:: What the exercise asks ::
From the listing below, retype exactly the line holding "ship to: 104", the line holding "MEDINA cow hair", and the lines between them; skip everything else.

:: Provided records ::
========
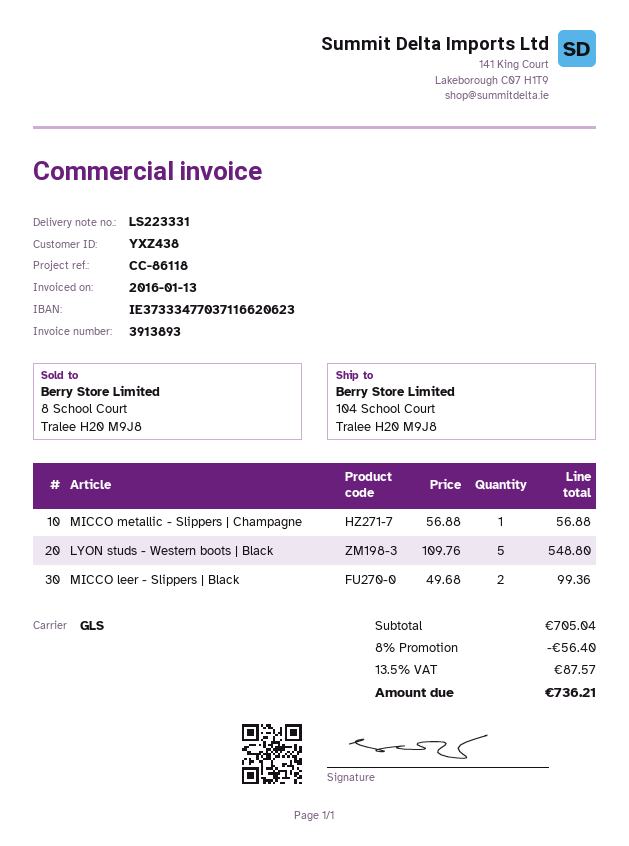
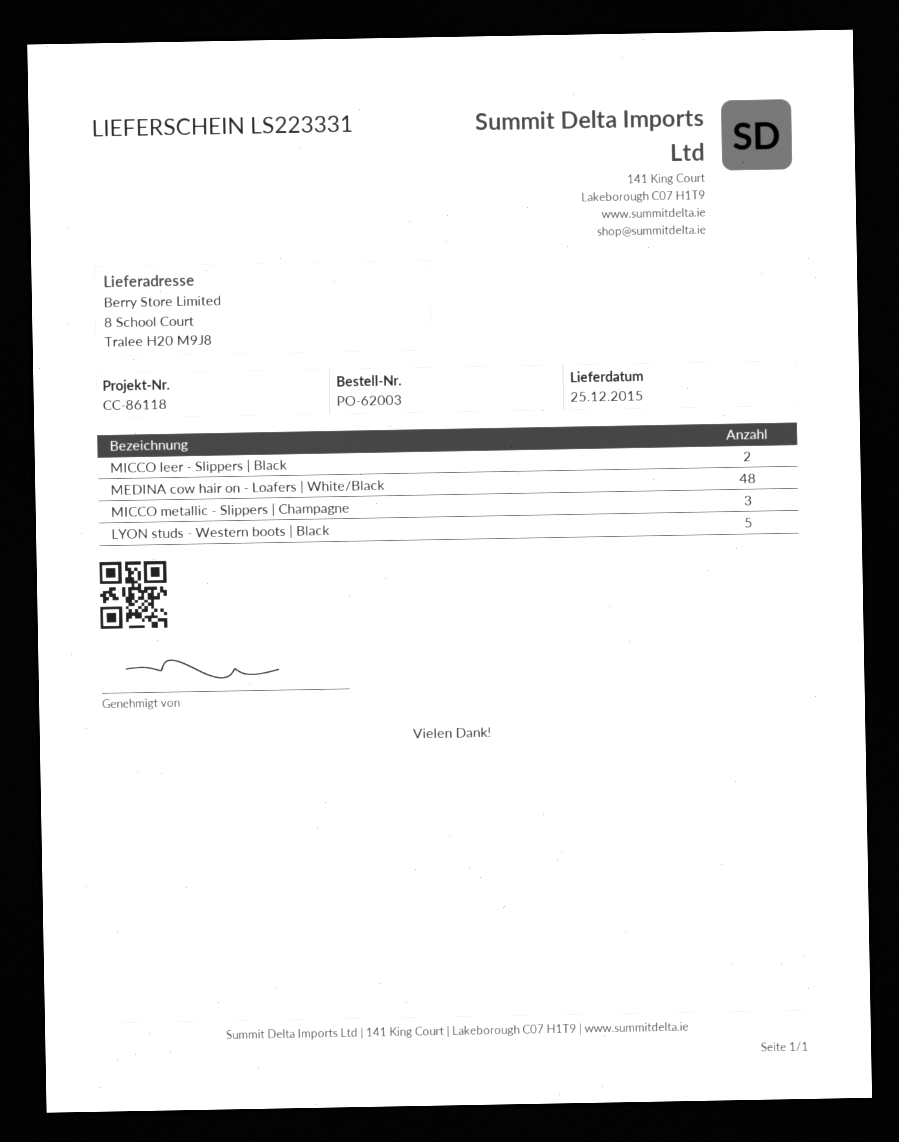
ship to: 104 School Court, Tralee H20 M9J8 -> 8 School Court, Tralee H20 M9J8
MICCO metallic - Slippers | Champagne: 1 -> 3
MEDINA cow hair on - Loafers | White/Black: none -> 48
========
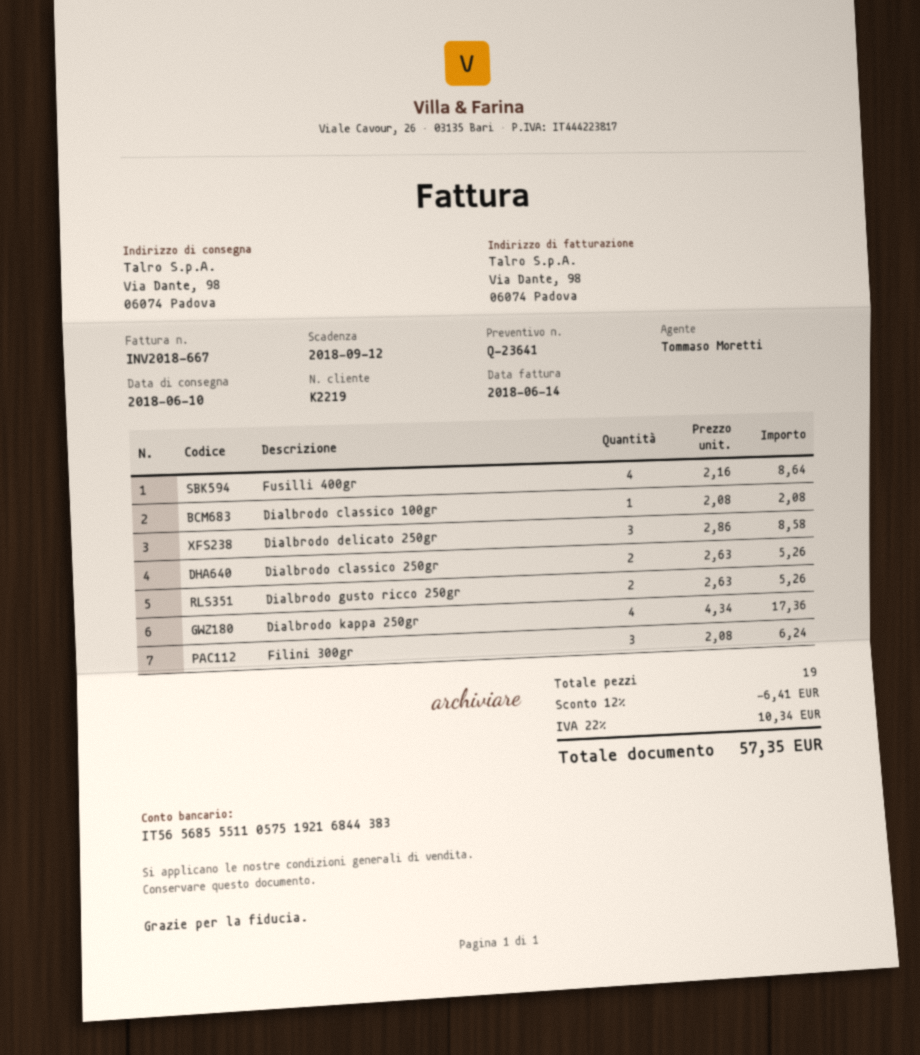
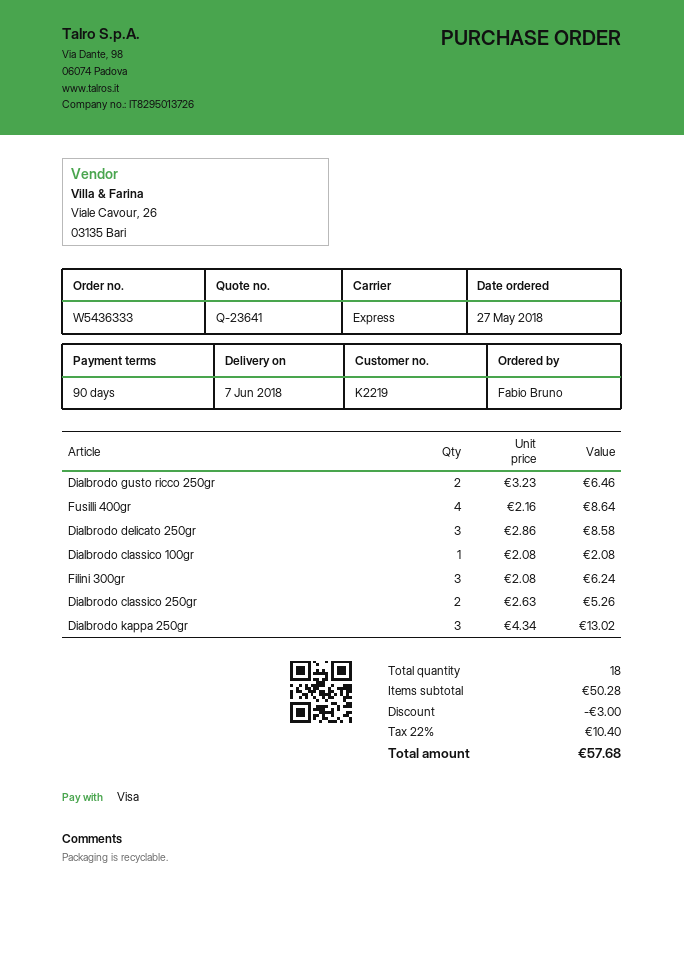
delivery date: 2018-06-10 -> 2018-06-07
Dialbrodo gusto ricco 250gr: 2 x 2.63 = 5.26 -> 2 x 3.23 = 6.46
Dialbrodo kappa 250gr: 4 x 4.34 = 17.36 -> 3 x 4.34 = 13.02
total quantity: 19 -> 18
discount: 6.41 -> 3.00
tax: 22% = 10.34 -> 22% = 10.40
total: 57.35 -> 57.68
========
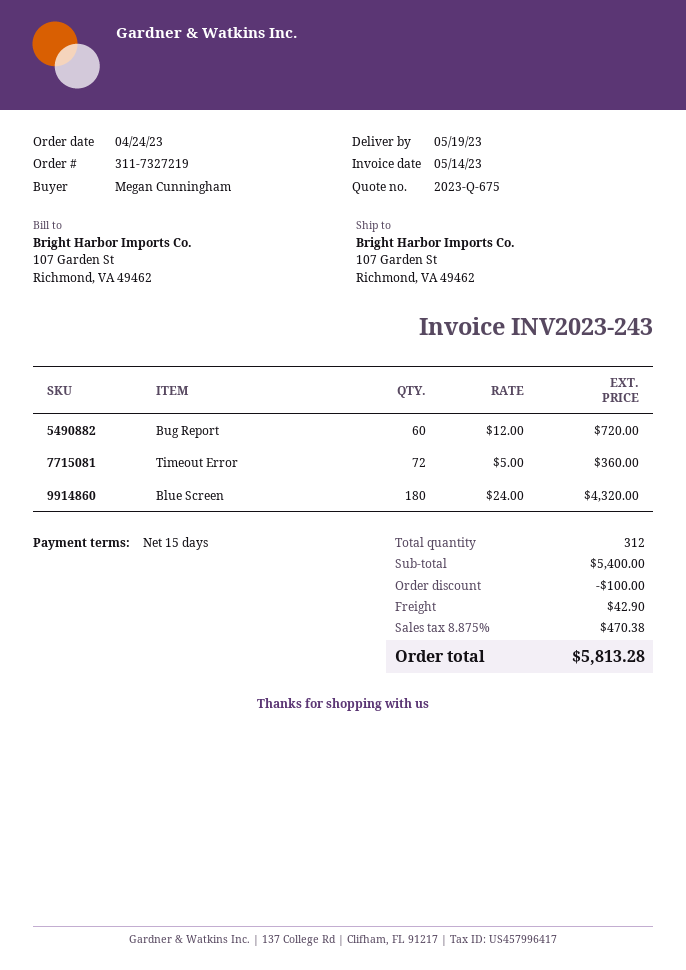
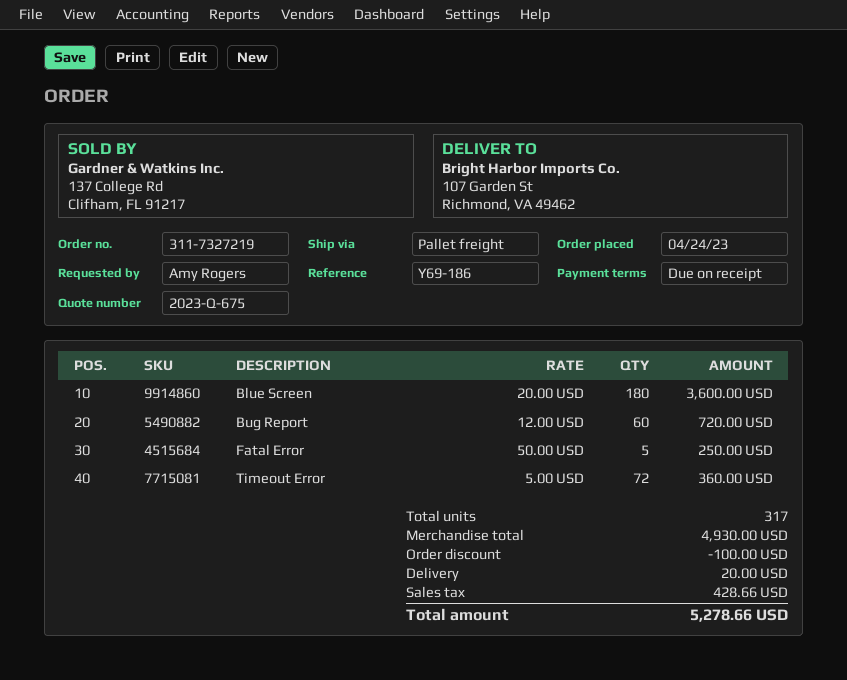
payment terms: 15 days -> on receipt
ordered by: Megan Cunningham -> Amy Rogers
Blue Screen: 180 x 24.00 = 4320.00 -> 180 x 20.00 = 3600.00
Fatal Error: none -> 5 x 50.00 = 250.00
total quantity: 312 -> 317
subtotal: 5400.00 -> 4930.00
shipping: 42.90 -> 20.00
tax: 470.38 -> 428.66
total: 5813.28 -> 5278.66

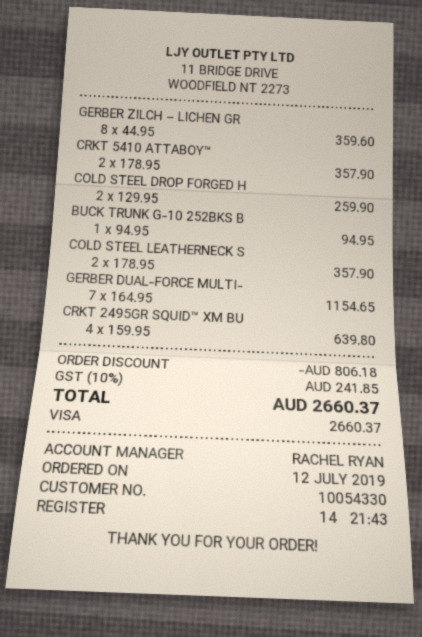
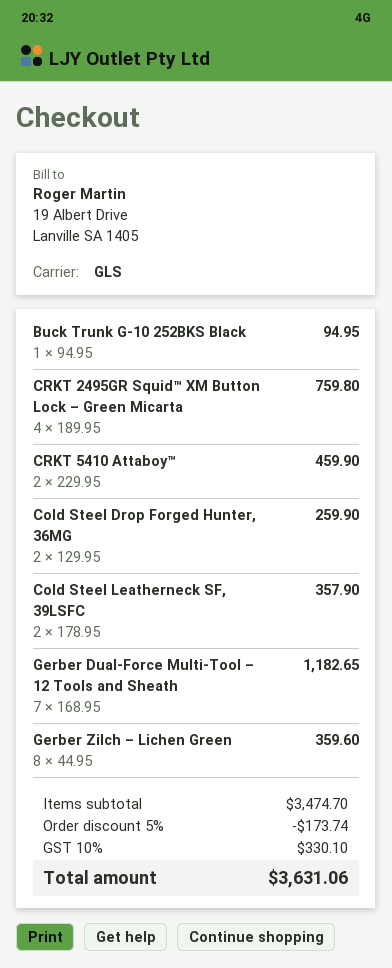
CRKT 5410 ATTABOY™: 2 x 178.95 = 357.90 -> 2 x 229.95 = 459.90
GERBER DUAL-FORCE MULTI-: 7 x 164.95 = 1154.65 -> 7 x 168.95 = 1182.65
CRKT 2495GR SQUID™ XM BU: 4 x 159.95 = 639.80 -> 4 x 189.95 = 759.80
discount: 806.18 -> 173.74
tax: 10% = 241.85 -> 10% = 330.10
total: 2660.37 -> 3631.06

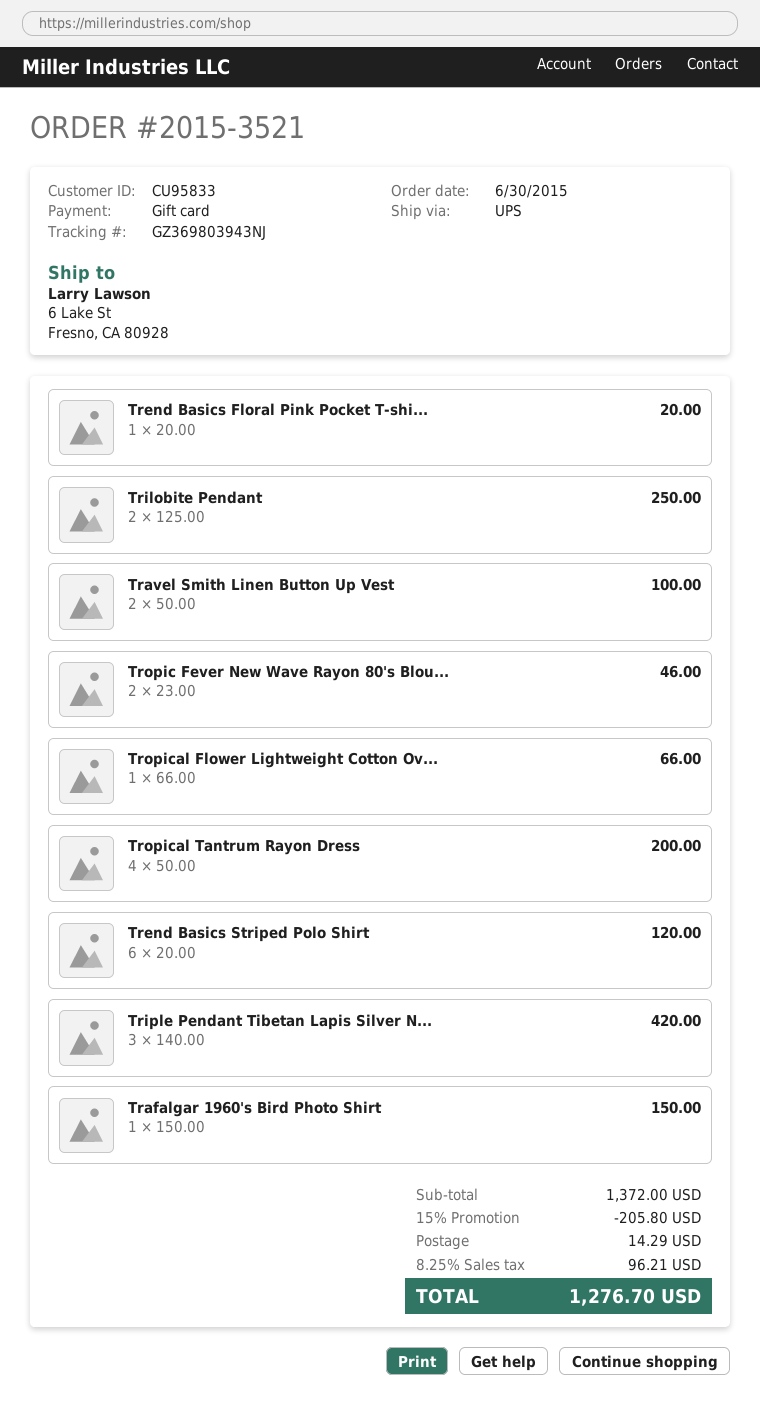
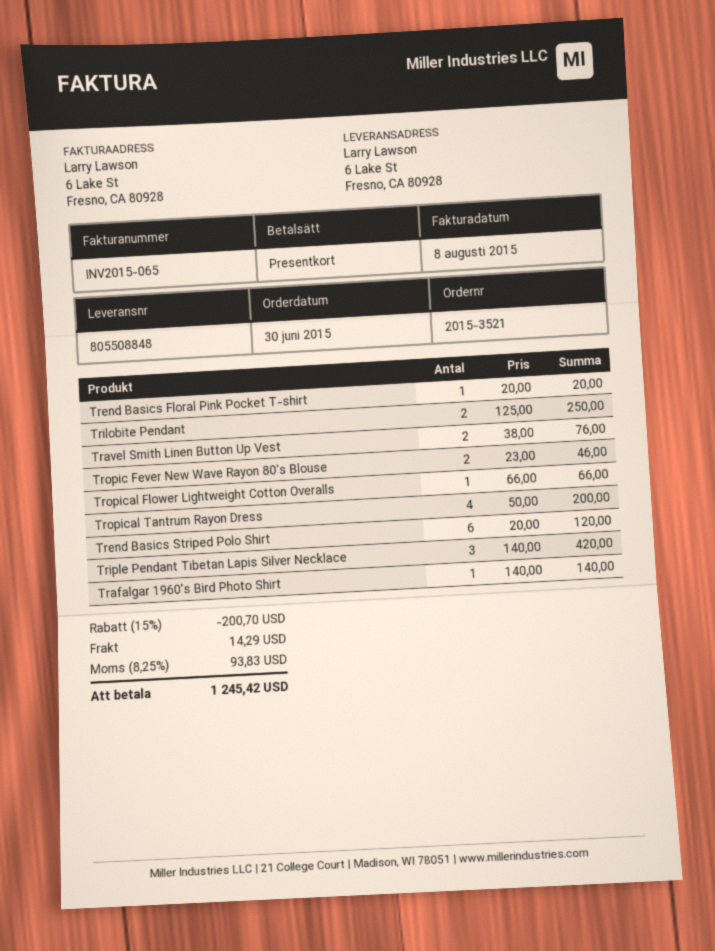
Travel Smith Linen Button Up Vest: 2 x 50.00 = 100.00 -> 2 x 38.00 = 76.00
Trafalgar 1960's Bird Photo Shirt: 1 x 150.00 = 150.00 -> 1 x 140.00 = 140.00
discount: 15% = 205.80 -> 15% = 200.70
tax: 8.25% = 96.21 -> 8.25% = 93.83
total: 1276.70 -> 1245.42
========
:: Answer space ::
ship to: 104 School Court, Tralee H20 M9J8 -> 8 School Court, Tralee H20 M9J8
MICCO metallic - Slippers | Champagne: 1 -> 3
MEDINA cow hair on - Loafers | White/Black: none -> 48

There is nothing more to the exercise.